Records shown Block Start
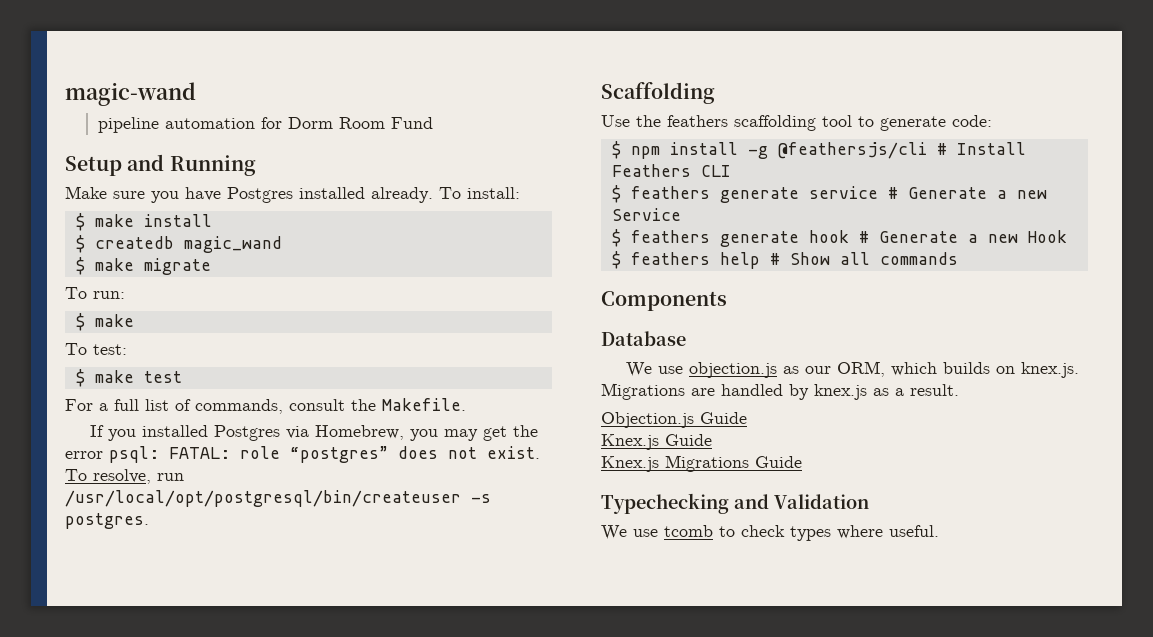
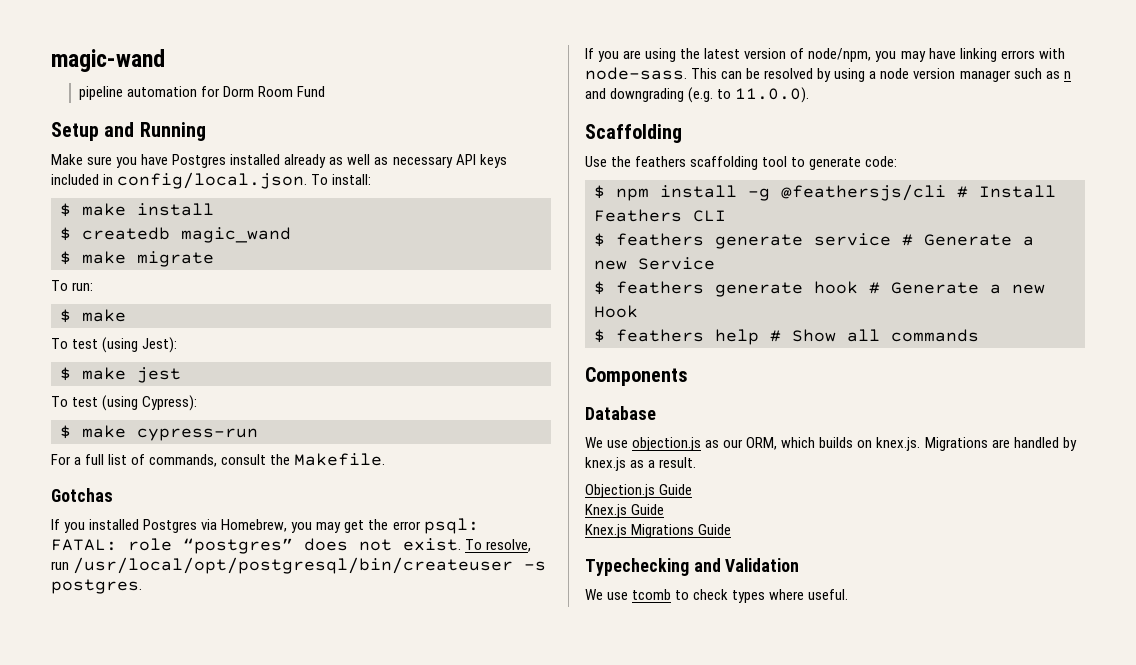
[371,187,433,203] already. -> [284,154,507,168] [51,172,308,189] already as well as necessary API keys included in config/local.json.
[93,344,127,355] [75,369,182,387] test: // $ make test -> [72,337,178,353] [60,367,181,383] [51,395,198,411] [60,425,258,441] test (using Jest): // $ make jest // To test (using Cypress): // $ make cypress-run
(466, 404) none -> [51,488,113,502] // Gotchas
(149, 521) none -> [585,48,1065,62] [585,67,1071,82] [585,87,810,103] // If you are using the latest version of node/npm, you may have linking errors with node-sass. This can be resolved by using a node version manager such as n and downgrading (e.g. to 11.0.0).

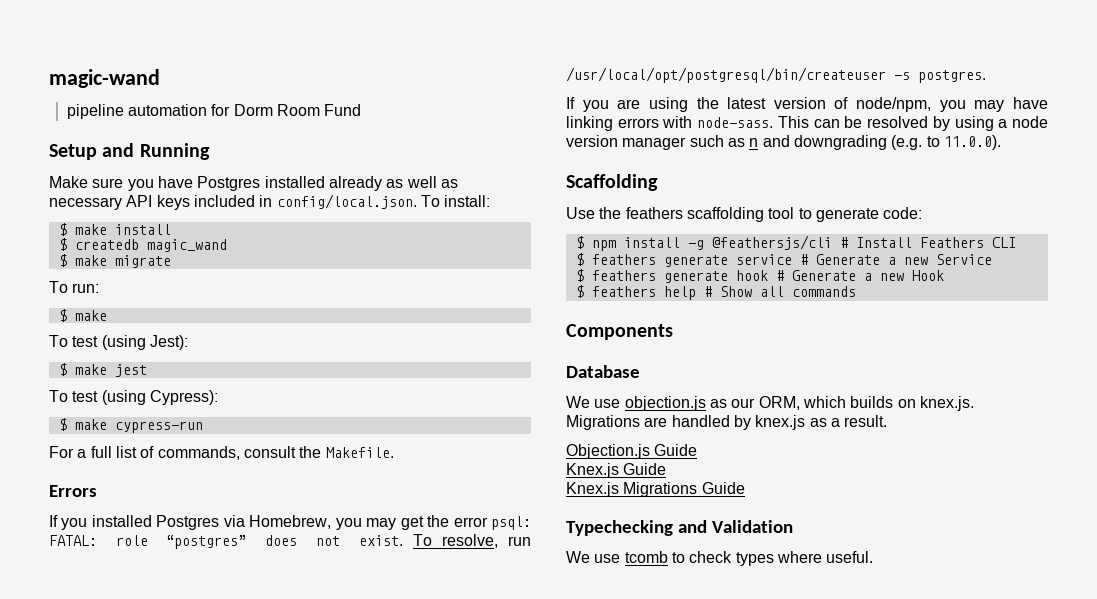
[51,488,113,502] Gotchas -> [49,485,97,497] Errors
Records shown Block End
What to produce: Nothing but the lines from the one holding "(149, 521) none" through the last line of the entries should be written out, exactly and inclusively, minus the pictures.

Result below:
(149, 521) none -> [585,48,1065,62] [585,67,1071,82] [585,87,810,103] // If you are using the latest version of node/npm, you may have linking errors with node-sass. This can be resolved by using a node version manager such as n and downgrading (e.g. to 11.0.0).

[51,488,113,502] Gotchas -> [49,485,97,497] Errors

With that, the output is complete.